Há ainda a opção de acrescentar um código processual específico para o trânsito. Trata-se de estabelecer que o Código de Trânsito Brasileiro não preconize área administrativa, de acordo com Carvalho. “Praticou o crime, vai para o âmbito penal”, opina.

ACIDENTES MAIS LETAIS

Dados da PRF (Polícia Rodoviária Federal) de 2007 a 2019 mostram que carros e motos correspondem a mais da metade (60%) dos acidentes no País e que a falta de atenção dos motoristas corresponde a 1/3 dos acidentes (32,5%). Os acidentes causados por embriaguez são 5,6% da estatística.

O que mais mata no trânsito, de acordo com a PRF, são as ultrapassagens indevidas. Contudo, o fator álcool é importante, já que embora o pico do número de acidentes seja das 16h às 19h, é na madrugada (de meia-noite às seis) que os acidentes são proporcionalmente mais letais. A maior alta está nos finais de semana.

Segundo o policial rodoviário federal Fernando Oliveira, o Código de Trânsito tem um capítulo que trata especificamente de crimes de trânsito, a partir do artigo 302. Para Oliveira, o código explica como processar o autor do crime. Ele lembra que, no artigo 306, consta que “conduzir veículo automotor com capacidade psicomotora alterada em razão da influência de álcool ou de outra substância psicoativa que determine dependência tem detenção de seis meses a três anos, multa e suspensão ou proibição de se obter a permissão ou a habilitação para dirigir veículo automotor”.
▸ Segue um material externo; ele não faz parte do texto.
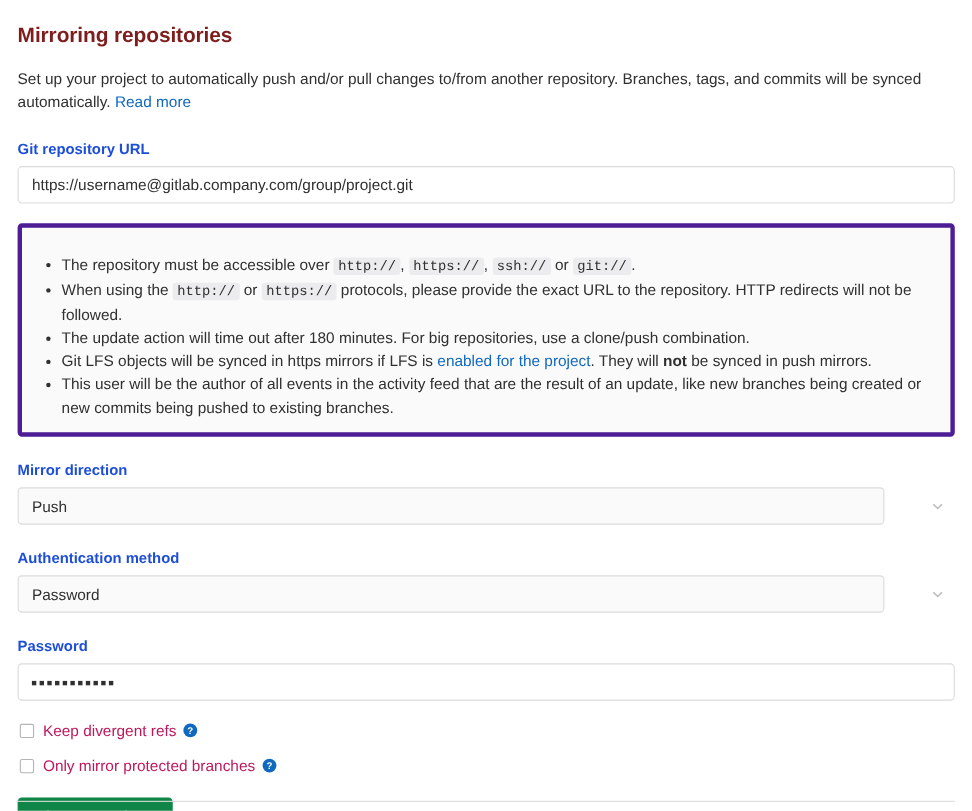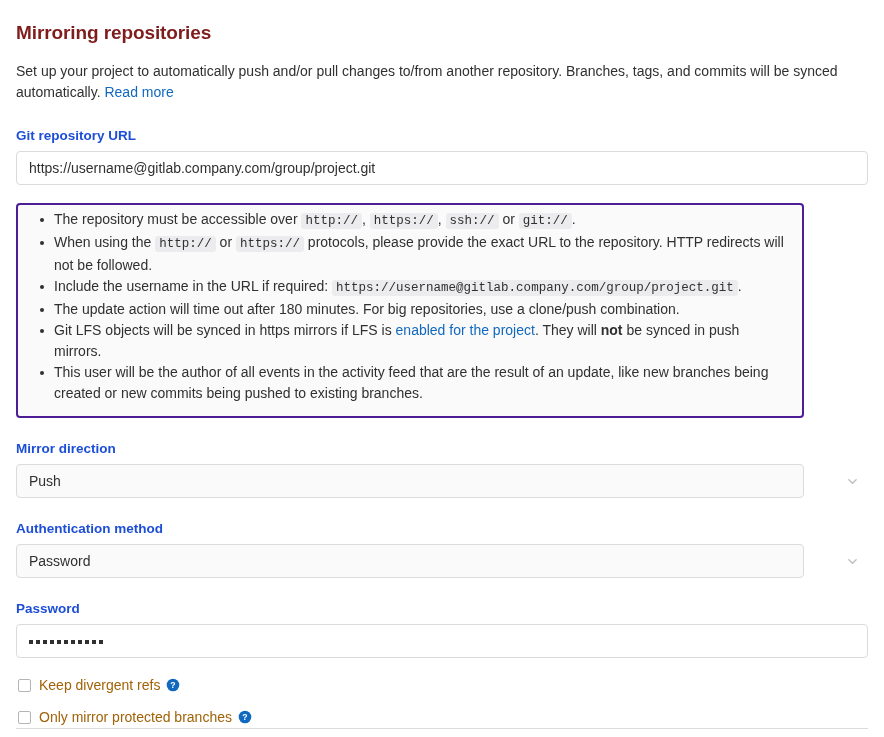"The repository must be accessible" .info-panel { border: 2px solid #4c1d95 -> 4px solid #4c1d95; padding: 4px 14px 12px 14px -> 23px 14px 12px 14px; width: 788px -> 852px }
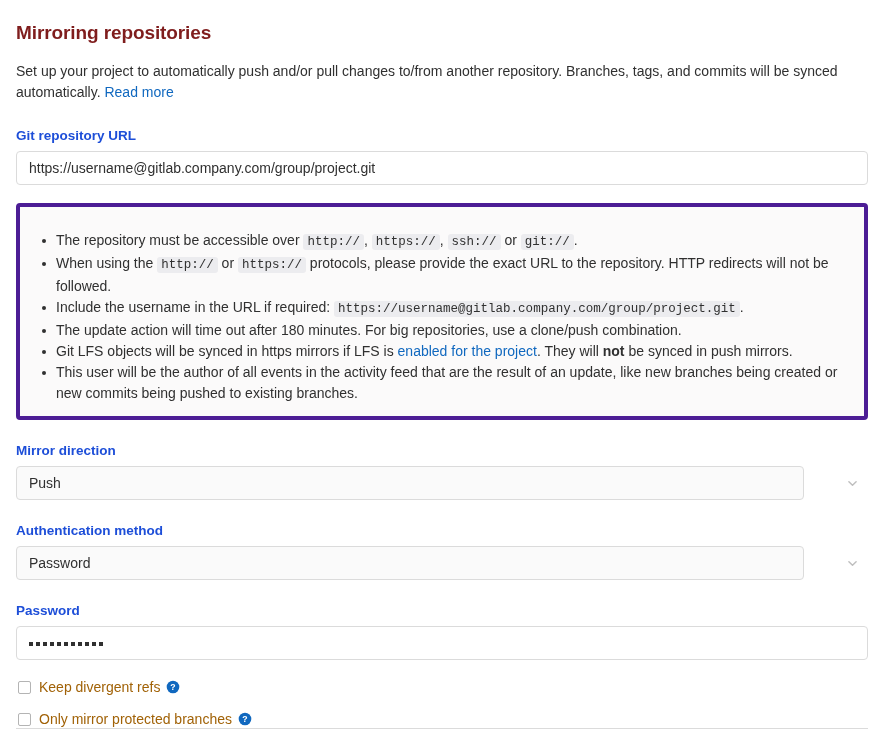"Include the username in the" li { html: <li> <span>Include the username in the URL if required:</span> <code>https://username@gitlab.company.com/group/project.git</code><span>.</span> </li> -> none }
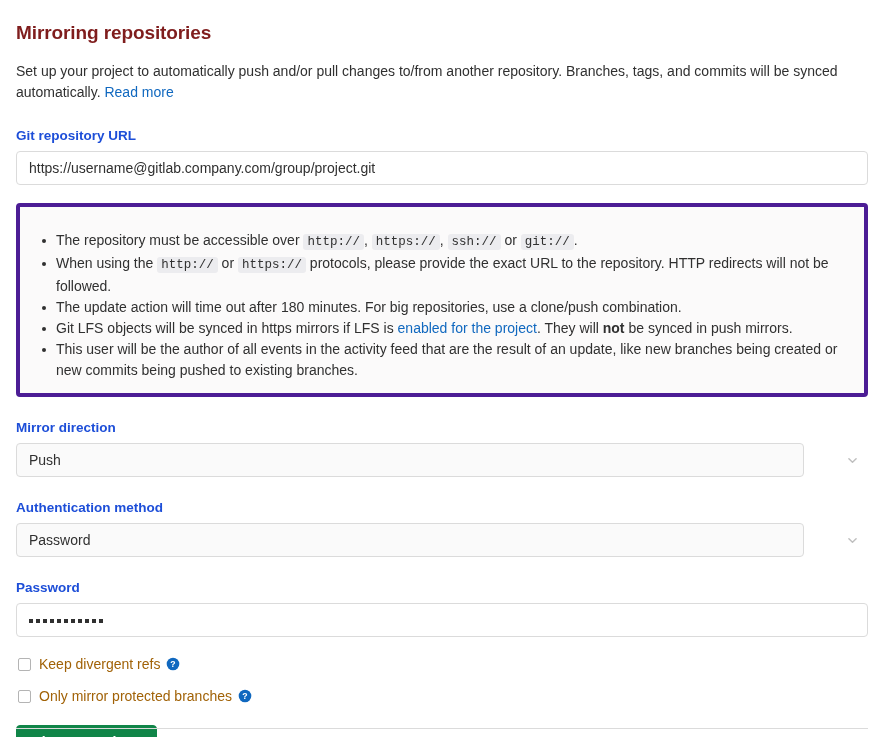"Keep divergent refs" .check-label { color: #a16207 -> #be185d }
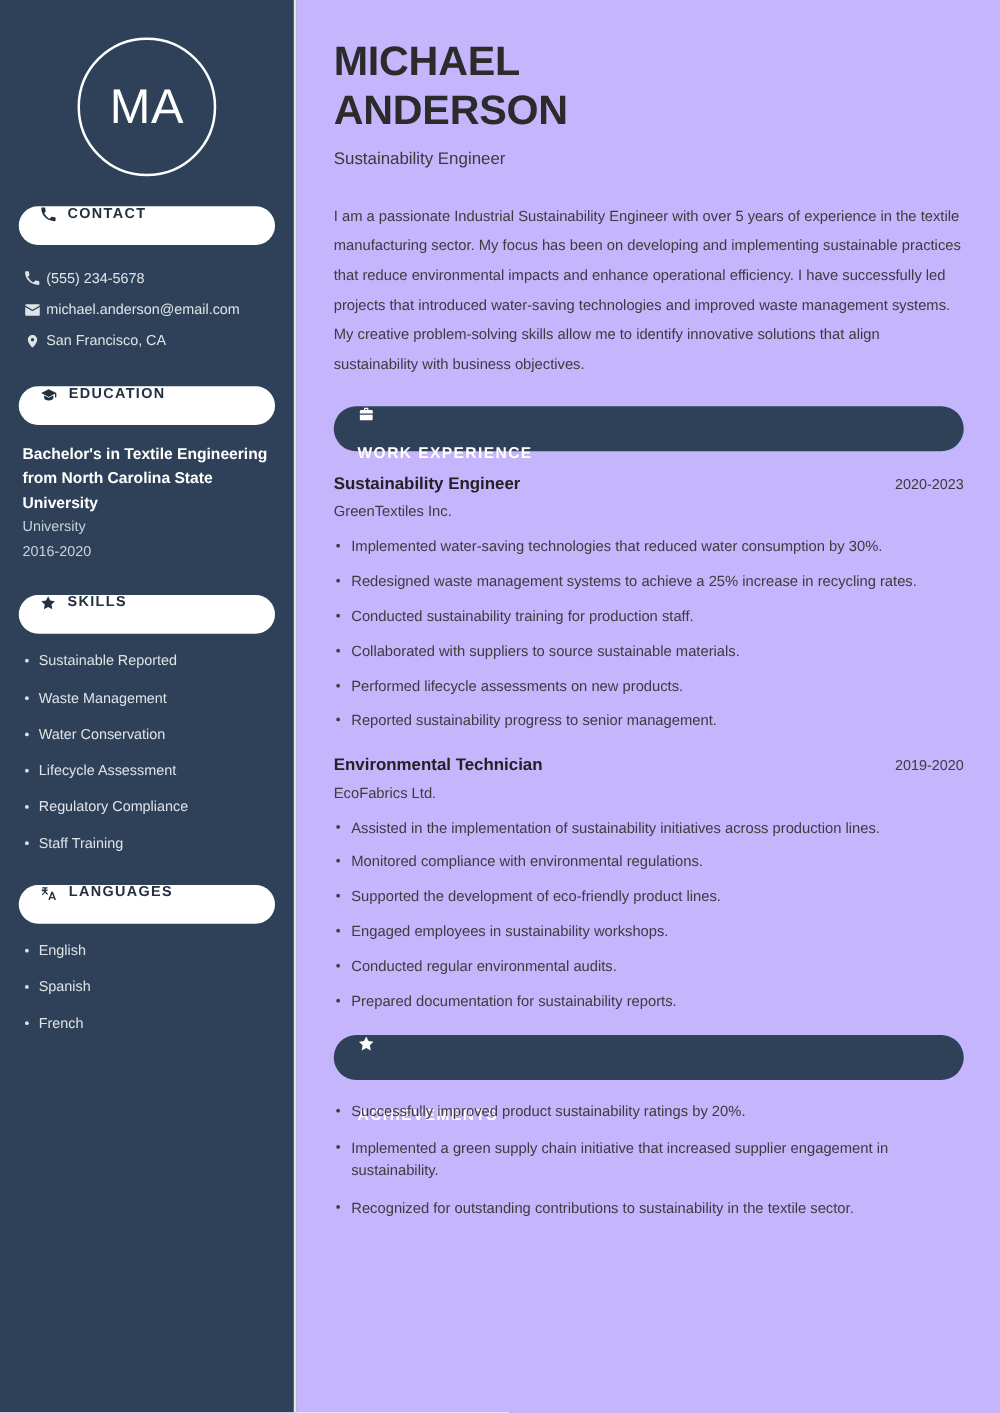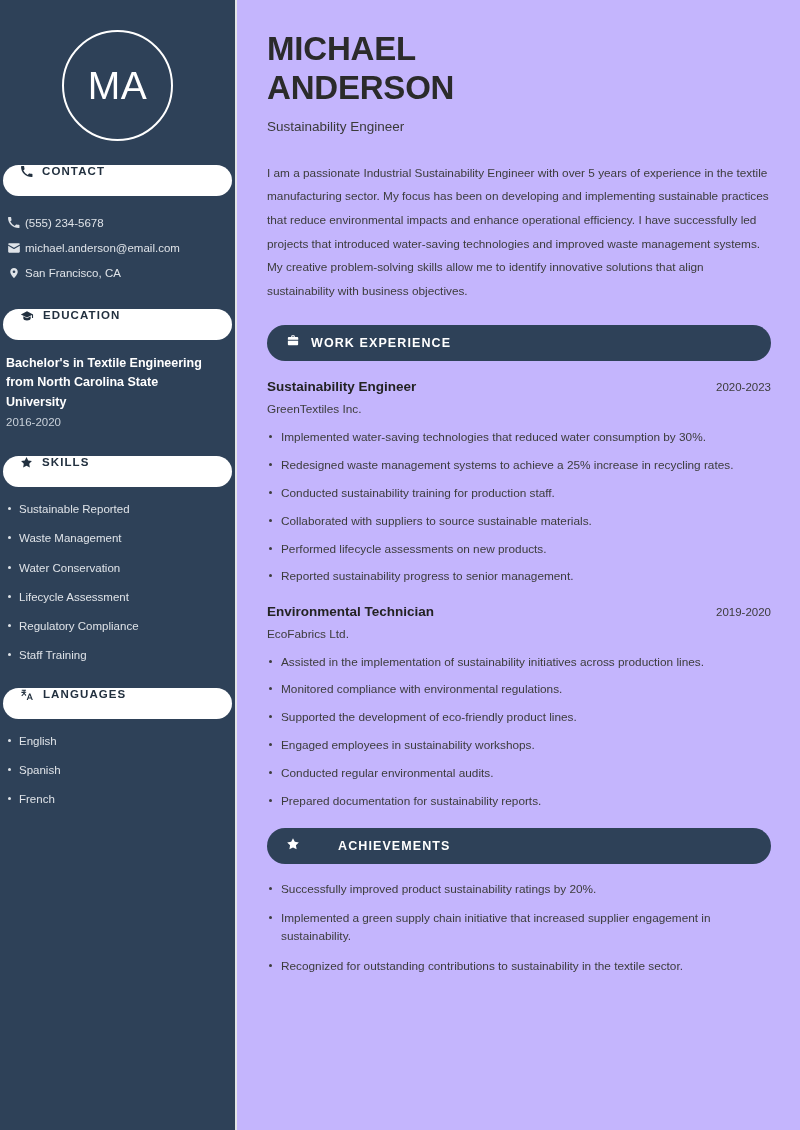"MA" .sidebar { padding: 0 3px -> 0 15px }
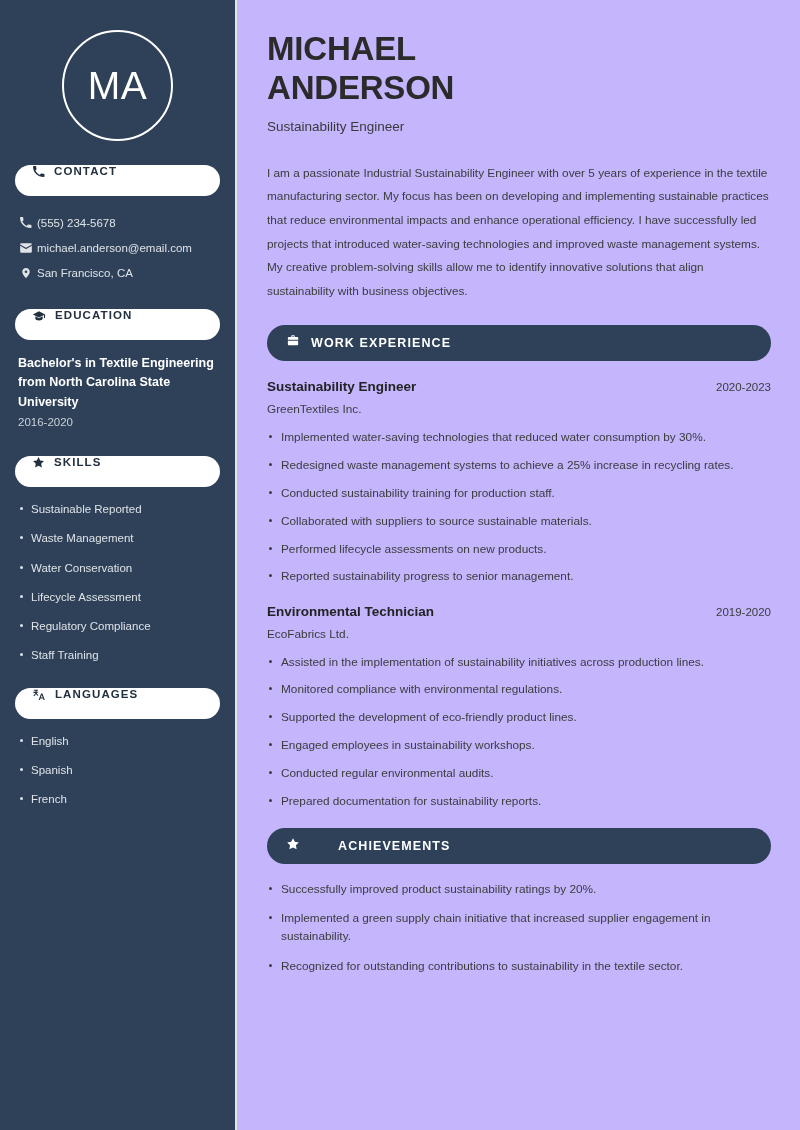"WORK EXPERIENCE" .main-pill { align-items: center -> none; flex-direction: none -> column }
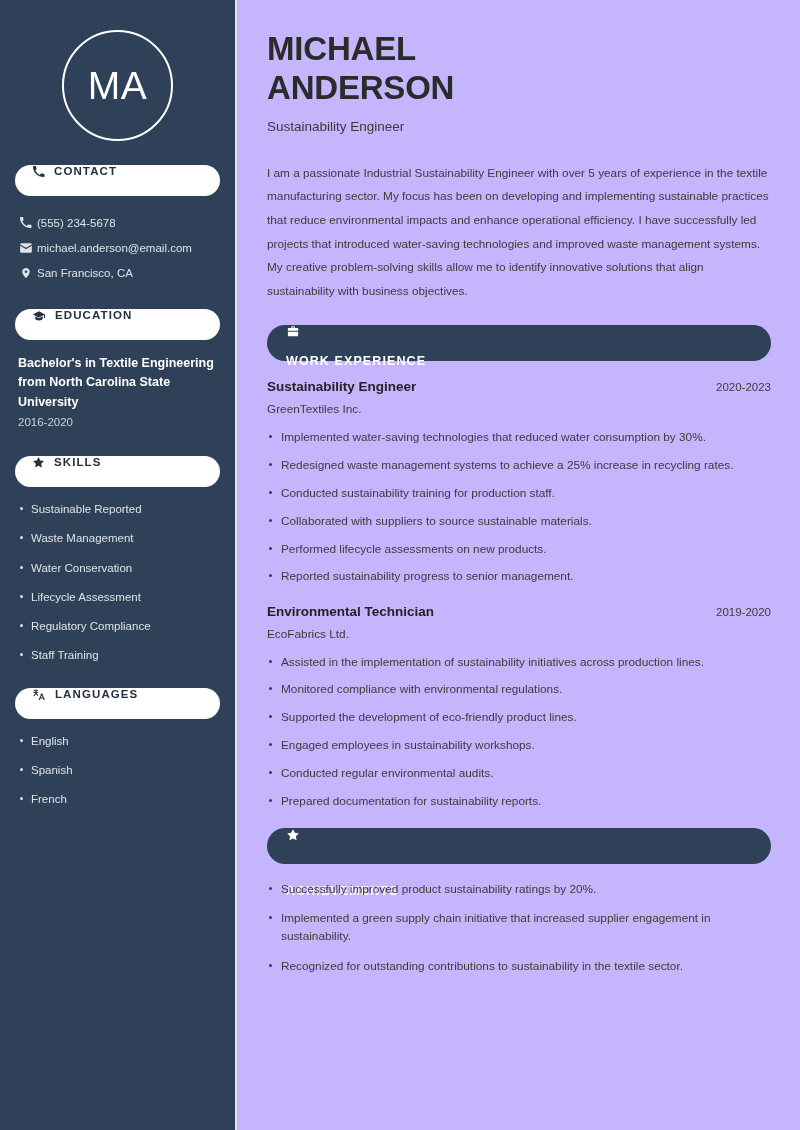"University" div.edu-sub { html: none -> <div>University</div> }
Além disso, a embriaguez é agravante para casos de homicídio culposo, fazendo com que a pena máxima seja de oito anos. “Mesmo com o rigor cada vez maior da legislação e com mais fiscalização nas ruas e rodovias, um contingente considerável de motoristas ainda insiste em dirigir sob efeito de bebidas alcoólicas. Uma hipótese para esse fato é que a mudança de comportamento é algo gradual”, pondera. O policial ressalta ainda que a simples recusa ao exame do bafômetro já implica em multa de trânsito idêntica ao do resultado positivo do aparelho. “Se o motorista recusar o exame e também apresentar indícios de embriaguez, ele também pode ser preso, com base na constatação dos policiais e demais testemunhas, entre outras provas.”